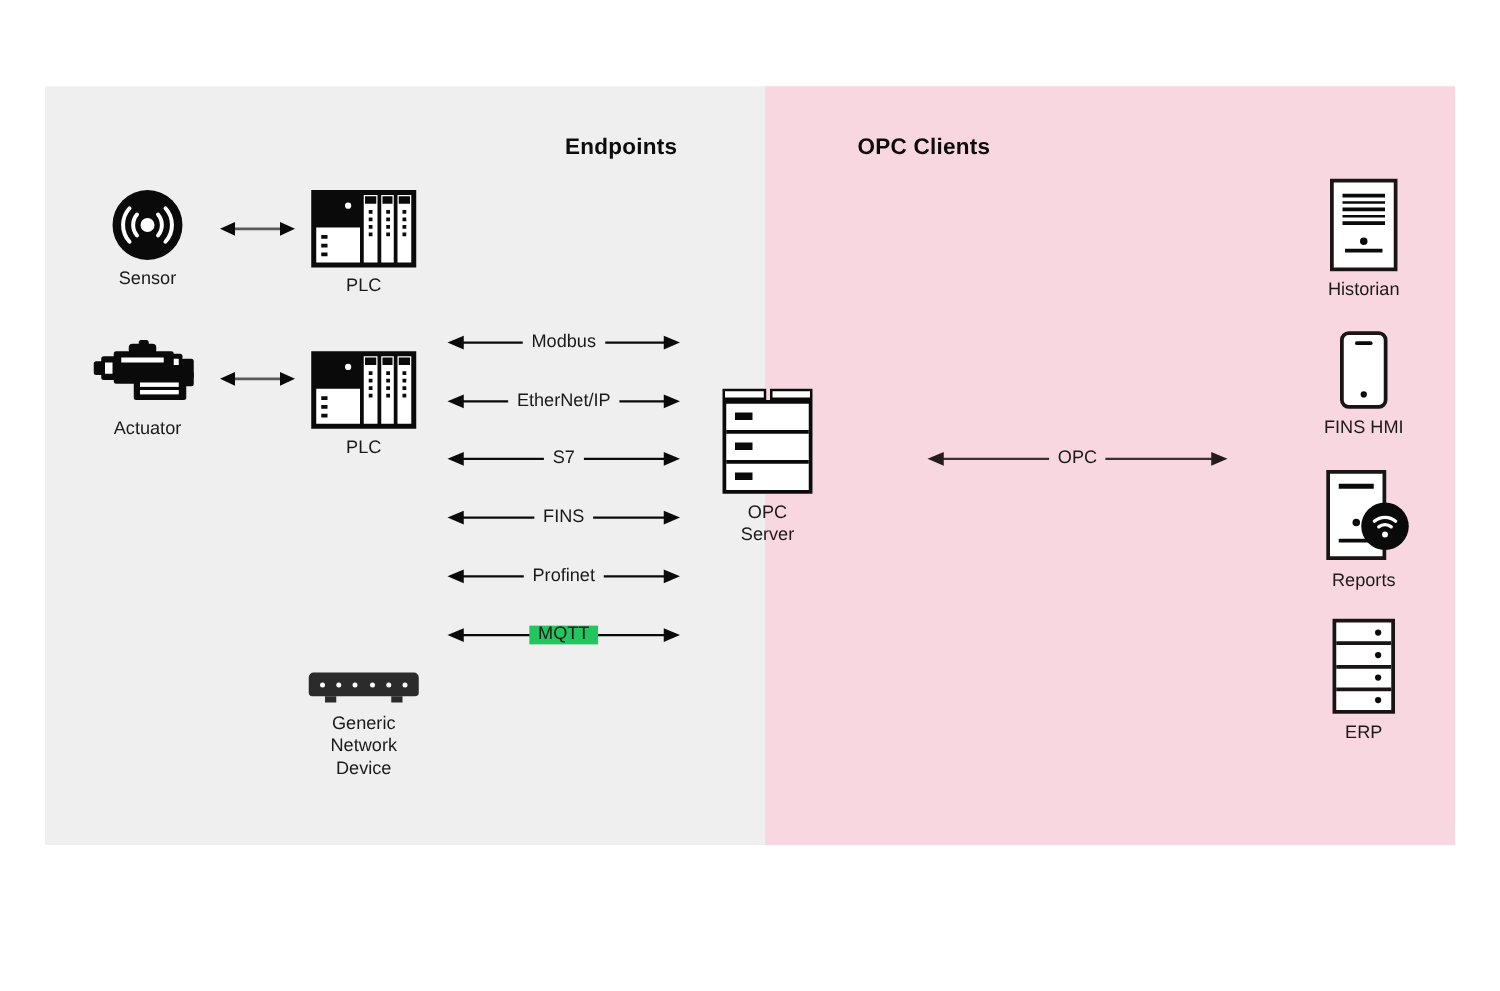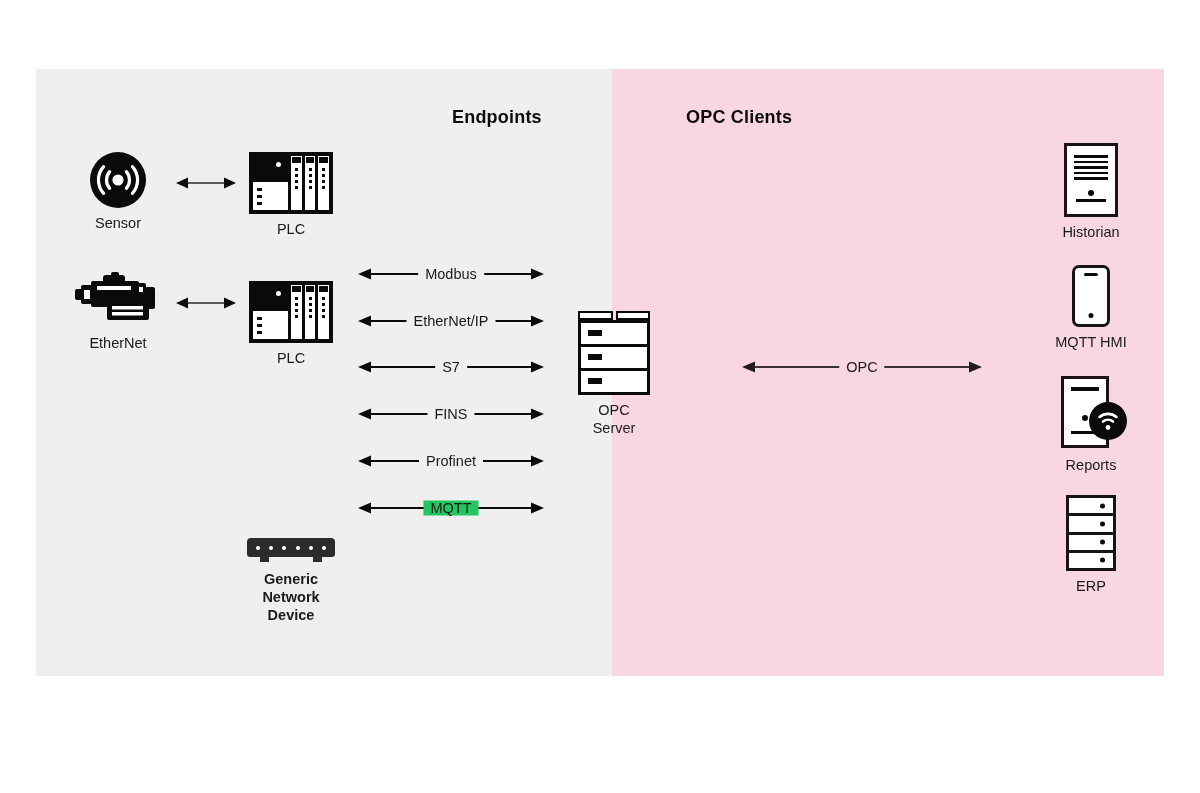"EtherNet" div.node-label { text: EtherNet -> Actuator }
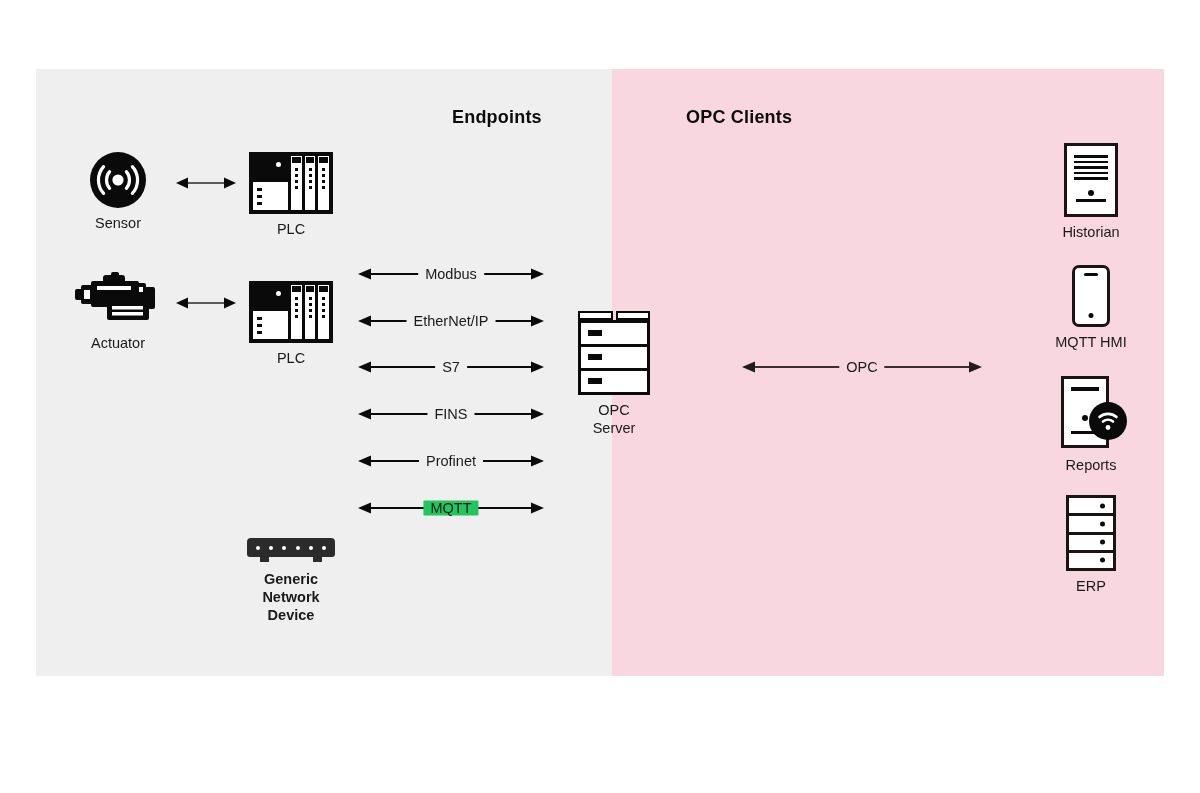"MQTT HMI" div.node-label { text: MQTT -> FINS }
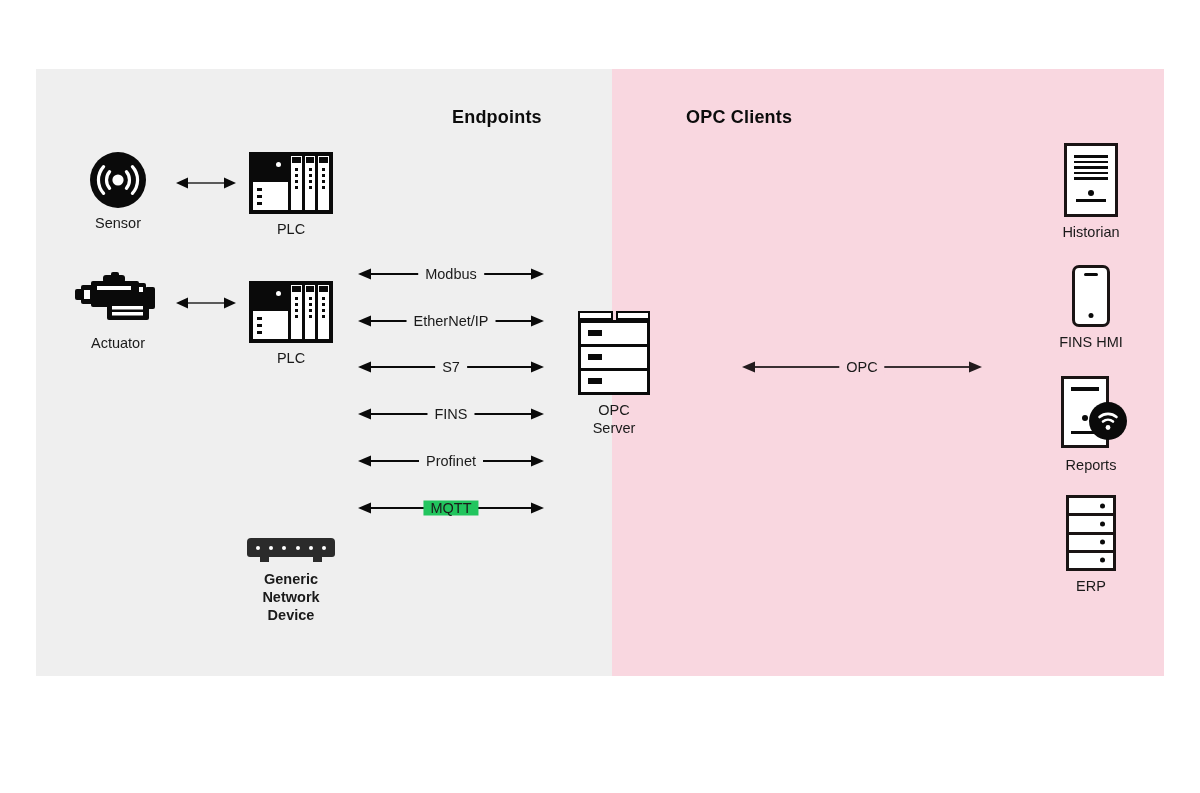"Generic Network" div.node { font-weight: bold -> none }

...

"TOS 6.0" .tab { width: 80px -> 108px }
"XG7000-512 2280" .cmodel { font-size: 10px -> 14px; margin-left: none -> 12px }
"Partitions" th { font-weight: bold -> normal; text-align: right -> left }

--

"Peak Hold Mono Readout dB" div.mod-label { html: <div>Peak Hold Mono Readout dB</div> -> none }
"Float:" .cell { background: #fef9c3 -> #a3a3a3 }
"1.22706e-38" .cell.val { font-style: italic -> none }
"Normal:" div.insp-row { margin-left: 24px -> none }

__Problem to solve__
Transcribe, exactly and without additions, the lines of the records above, beginning with the line that contains "html: <div>Peak Hold" and ending with the line that contains "margin-left: 24px ->", both included.

__Solved exercise__
"Peak Hold Mono Readout dB" div.mod-label { html: <div>Peak Hold Mono Readout dB</div> -> none }
"Float:" .cell { background: #fef9c3 -> #a3a3a3 }
"1.22706e-38" .cell.val { font-style: italic -> none }
"Normal:" div.insp-row { margin-left: 24px -> none }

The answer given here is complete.